An Evaluation of the Characteristics of Response Quality Induced By Follow-Up Survey Methods

P. J. O'Connor, University of Kentucky
Gary L. Sullivan, University of Cincinnati
Wesley H. Jones, E. I. Du Pont De Nemours
ABSTRACT - A study was undertaken to determine the efficacy of using follow-up questionnaires in survey research. Results indicate that such a procedure is an effective tool for increasing response rate. While the number of items omitted is greater in follow-up waves, the reliability and validity of the data collected is not lessened.
[ to cite ]:
P. J. O'Connor, Gary L. Sullivan, and Wesley H. Jones (1982) ,"An Evaluation of the Characteristics of Response Quality Induced By Follow-Up Survey Methods", in NA - Advances in Consumer Research Volume 09, eds. Andrew Mitchell, Ann Abor, MI : Association for Consumer Research, Pages: 257-259.

Advances in Consumer Research Volume 9, 1982      Pages 257-259


P. J. O'Connor, University of Kentucky

Gary L. Sullivan, University of Cincinnati

Wesley H. Jones, E. I. Du Pont De Nemours


A study was undertaken to determine the efficacy of using follow-up questionnaires in survey research. Results indicate that such a procedure is an effective tool for increasing response rate. While the number of items omitted is greater in follow-up waves, the reliability and validity of the data collected is not lessened.
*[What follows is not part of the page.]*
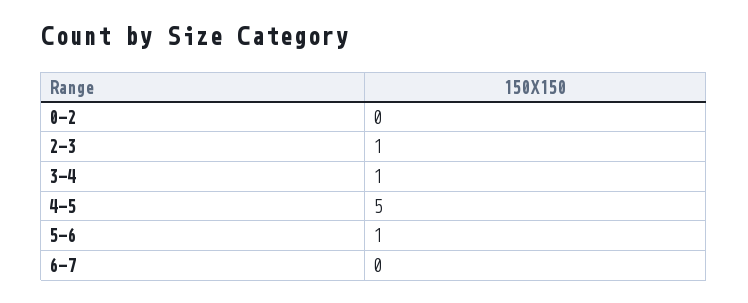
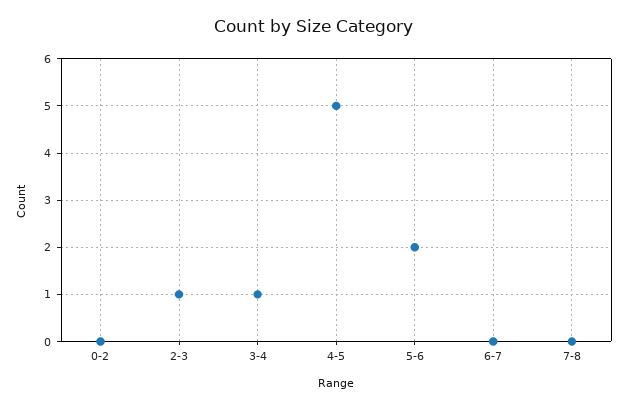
5-6: 1 -> 2
7-8: none -> 0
During the last few years, an increasing awareness of the problems inherent in the interpretation of survey response data has been evident in the published literature (Peterson and Kerin, 1980; Jones and Linda, 1978; Jones and Lang, 1980). In an effort to upgrade the quality of the literature in consumer behavior, explicit attention is now being paid by editors and reviewers in major journals to response rates in evaluation of manuscripts for publication (Ferber, 1980). Increasingly, sample composition differences seem to offer viable alternative explanations for contradictory findings in published research.

Much of the early research on survey methodology was highly singular in its focus on the issue of overall response rates. This early literature lacked a theoretical framework upon which to evaluate the nearly limitless procedural options available to the survey researcher (Kimball, 1961; Watson, 1965). As a result, much of this literature is of the trial and error variety. While many of the techniques studied in this fashion are widely used today, typically, the only criteria used to evaluate the suitability of the technique was its effect on overall response rate.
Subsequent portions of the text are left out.